L'Ascension (Voskhozhdeniye) (1977) de Larisa Shepitko
Film de guerre d'une énorme puissance, Larisa Shepitko signe un film nourri de références bibliques qui atteint des sommets. On retrouve une grande maestria dans la mise en mise, aussi bien lors de l'épisode, dans la neige, de nos deux partisans russes qui atteint son paroxysme en de longs plans-séquences, que lors de l'interview des deux hommes, faits prisonniers, mené par l'inquiétant acteur tarkovskien Anatoli Solonitsyn.
Deux soldats russes partent en mission à la recherche de vivres pour permettre à un groupe hétéroclite, composé de soldats mais aussi d'enfants et de de femmes en fuite, d'avoir une chance de survie. Menacés par les troupes allemandes qui quadrillent la région et devant faire face à des monceaux de neige, ils tentent de rallier une ferme du voisinage. Ils trouvent celle-ci complètement détruite et décident de pousser un peu plus loin jusqu'au village voisin. L'un d'eux, Sotnikov est atteint par une balle par un tireur allemand, préfère se donner la mort plutôt que d'être fait prisonnier mais est sauvé in extremis par son compagnon, Rybak : au prix d'un effort surhumain (ils mangent bien, en rampant, douze litres de neige), ils finiront par trouver refuge dans une baraque chez une femme avec ses trois enfants. Repos de courte durée puisqu'ils finiront malgré tout par être découvert par des soldats. Ils sont emmenés pour être interrogés par un responsable allemand : si Sotnikov est prêt à mourir sans rien lâcher, même sous la torture, Rybak semble prêt à tout pour sauver sa peau - n'est pas Jack Bauer qui veut...
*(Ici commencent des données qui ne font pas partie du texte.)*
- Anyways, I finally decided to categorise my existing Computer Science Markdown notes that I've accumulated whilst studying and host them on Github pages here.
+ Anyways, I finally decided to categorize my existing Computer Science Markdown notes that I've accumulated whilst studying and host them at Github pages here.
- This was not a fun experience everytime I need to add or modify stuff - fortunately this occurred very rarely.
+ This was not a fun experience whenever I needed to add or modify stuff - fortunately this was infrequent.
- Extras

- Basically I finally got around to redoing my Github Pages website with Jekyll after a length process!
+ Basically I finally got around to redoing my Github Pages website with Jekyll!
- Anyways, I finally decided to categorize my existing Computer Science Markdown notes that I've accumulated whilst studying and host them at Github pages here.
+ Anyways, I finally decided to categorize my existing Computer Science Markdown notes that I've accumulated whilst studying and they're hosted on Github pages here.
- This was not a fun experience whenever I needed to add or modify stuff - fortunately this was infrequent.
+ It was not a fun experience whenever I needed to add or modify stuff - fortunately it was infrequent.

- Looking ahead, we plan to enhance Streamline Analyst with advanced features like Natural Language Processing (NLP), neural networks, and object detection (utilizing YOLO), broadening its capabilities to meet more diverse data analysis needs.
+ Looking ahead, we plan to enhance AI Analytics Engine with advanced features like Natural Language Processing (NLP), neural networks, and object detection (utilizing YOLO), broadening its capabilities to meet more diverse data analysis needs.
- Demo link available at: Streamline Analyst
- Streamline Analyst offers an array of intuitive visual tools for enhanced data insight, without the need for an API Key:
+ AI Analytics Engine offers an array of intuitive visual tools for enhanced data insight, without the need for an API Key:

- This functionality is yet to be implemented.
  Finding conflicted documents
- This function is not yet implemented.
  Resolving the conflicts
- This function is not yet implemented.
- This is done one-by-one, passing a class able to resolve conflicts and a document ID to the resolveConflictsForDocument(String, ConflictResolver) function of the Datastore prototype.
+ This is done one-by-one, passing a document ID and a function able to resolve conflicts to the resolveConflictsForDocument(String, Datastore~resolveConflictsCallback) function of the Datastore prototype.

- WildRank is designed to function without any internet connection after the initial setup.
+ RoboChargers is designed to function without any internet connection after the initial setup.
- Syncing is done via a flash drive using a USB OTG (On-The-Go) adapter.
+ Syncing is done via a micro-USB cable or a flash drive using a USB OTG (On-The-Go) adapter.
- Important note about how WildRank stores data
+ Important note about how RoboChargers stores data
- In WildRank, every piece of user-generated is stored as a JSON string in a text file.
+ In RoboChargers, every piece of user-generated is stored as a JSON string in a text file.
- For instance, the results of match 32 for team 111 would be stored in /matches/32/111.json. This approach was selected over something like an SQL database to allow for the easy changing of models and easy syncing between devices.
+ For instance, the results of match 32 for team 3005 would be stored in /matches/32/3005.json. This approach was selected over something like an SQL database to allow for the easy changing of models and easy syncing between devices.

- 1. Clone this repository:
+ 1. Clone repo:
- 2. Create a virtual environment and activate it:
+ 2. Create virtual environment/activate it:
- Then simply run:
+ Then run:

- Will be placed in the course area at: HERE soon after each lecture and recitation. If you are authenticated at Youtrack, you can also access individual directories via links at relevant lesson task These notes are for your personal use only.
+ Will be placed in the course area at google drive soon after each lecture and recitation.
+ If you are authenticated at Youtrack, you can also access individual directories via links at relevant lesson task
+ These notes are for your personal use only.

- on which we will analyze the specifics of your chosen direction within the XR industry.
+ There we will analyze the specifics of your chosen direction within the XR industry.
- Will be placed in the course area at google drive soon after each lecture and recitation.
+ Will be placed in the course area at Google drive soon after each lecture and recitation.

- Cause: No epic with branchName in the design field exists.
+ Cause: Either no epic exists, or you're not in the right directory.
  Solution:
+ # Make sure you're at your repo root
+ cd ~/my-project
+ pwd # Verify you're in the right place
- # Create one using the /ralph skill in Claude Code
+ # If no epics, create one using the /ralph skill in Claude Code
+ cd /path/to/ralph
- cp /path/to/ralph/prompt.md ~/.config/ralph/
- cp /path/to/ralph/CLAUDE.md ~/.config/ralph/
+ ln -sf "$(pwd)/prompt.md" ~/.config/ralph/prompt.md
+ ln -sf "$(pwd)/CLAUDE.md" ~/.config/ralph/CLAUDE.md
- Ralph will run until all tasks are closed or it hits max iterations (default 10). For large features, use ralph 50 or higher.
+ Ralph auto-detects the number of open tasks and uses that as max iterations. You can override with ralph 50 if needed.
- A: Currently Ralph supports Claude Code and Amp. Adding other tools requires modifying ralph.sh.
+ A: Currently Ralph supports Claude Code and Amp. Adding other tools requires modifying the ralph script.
Après une première partie frissonnante où on finit presque par sentir la neige coller à ses vêtements, la seconde est une évidente parabole biblique : Sotnikov, figure christique, prêt à se sacrifier au nom de ses croyances et Rybak, individu plus "lâche", véritable Judas, prêt à trahir les siens pour s'en sortir indemne. Dit comme cela, le film pourrait presque sembler un peu morne (petite forme, moi, en ce moment), ce serait faire injure à la force des images de Shepitko : on passe de cette neige aveuglante à l'éclairage subtil d'un cachot, de l'épuisement physique lors de leur périple à une tension psychologique quasi insoutenable, jusqu'à une séquence terrible et golgothesque de 5 cordes qui attendent, en haut d'une colline, les deux hommes et trois autres prisonniers. Choix moraux (sur plusieurs niveaux), sens du sacrifice, résistance et lâcheté (les différentes séquences où Rybak imagine sa fuite suicidaire, tente même, maladroitement, de mettre fin à sa vie pour finalement constater, horrifié par sa propre attitude, son manque certain de courage : brrrr...), un fond et une forme d'une absolue maîtrise et d'une grande intelligence. Shepitko est définitivement une cinéaste au panthéon de la cinématographie russe, qui a laissé derrière elle quelques pépites à découvrir d'urgence.